* _Work order_: Write out the listing below from the line containing "[218,101,277,114] provider. ->" to its last line, unaltered, ends included.

* _The data_:
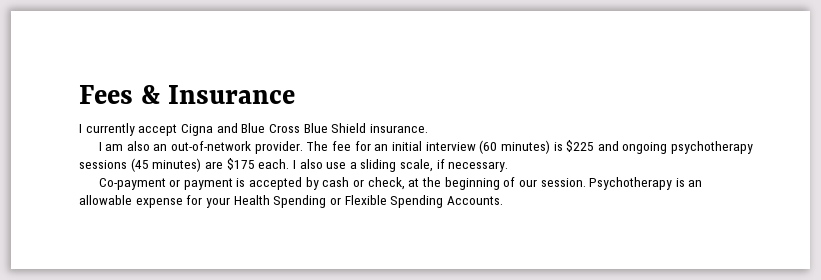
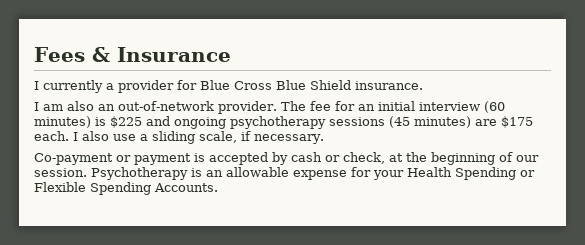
[138,123,238,136] accept Cigna and -> [106,80,197,93] a provider for

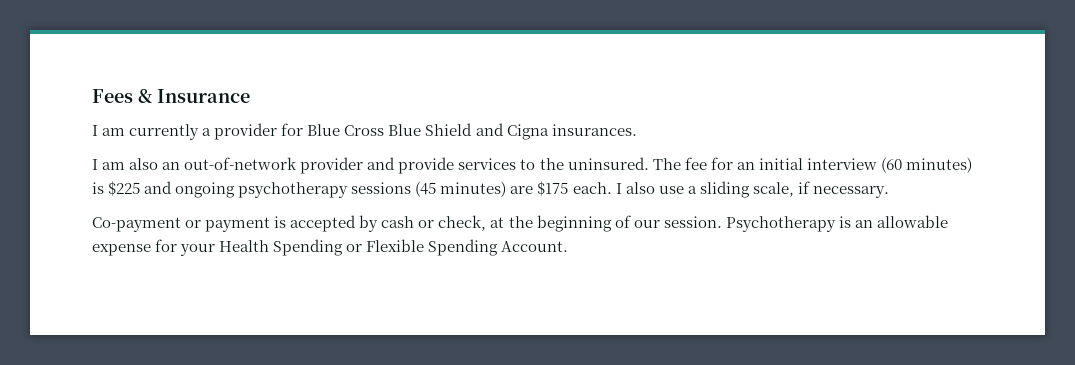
(39, 85) none -> [102,128,126,136] am
[355,81,423,90] insurance. -> [475,123,637,140] and Cigna insurances.
[218,101,277,114] provider. -> [300,157,649,174] provider and provide services to the uninsured.
[154,183,218,192] Accounts. -> [501,241,569,252] Account.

* _Exercise response_:
[218,101,277,114] provider. -> [300,157,649,174] provider and provide services to the uninsured.
[154,183,218,192] Accounts. -> [501,241,569,252] Account.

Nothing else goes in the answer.